TASK STATEMENT ▸ Return, exactly and in full, the lines of the records below starting at the one with "subtotal: 94.12 -> 80.34" and ending at the one with "total: 95.67 -> 103.96", and no other lines.

::: DATA TO EXAMINE

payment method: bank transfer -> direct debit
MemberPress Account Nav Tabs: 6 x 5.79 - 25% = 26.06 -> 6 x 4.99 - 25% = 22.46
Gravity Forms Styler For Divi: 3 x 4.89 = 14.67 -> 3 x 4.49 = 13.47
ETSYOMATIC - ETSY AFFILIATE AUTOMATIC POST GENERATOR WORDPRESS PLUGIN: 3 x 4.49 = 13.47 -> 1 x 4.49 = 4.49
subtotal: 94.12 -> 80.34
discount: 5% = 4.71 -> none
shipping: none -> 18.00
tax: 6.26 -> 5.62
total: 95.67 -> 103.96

::::::
::: DATA TO EXAMINE

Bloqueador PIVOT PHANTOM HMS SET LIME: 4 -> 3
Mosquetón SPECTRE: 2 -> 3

::::::

SOLUTION FOR THIS EXERCISE ▸
subtotal: 94.12 -> 80.34
discount: 5% = 4.71 -> none
shipping: none -> 18.00
tax: 6.26 -> 5.62
total: 95.67 -> 103.96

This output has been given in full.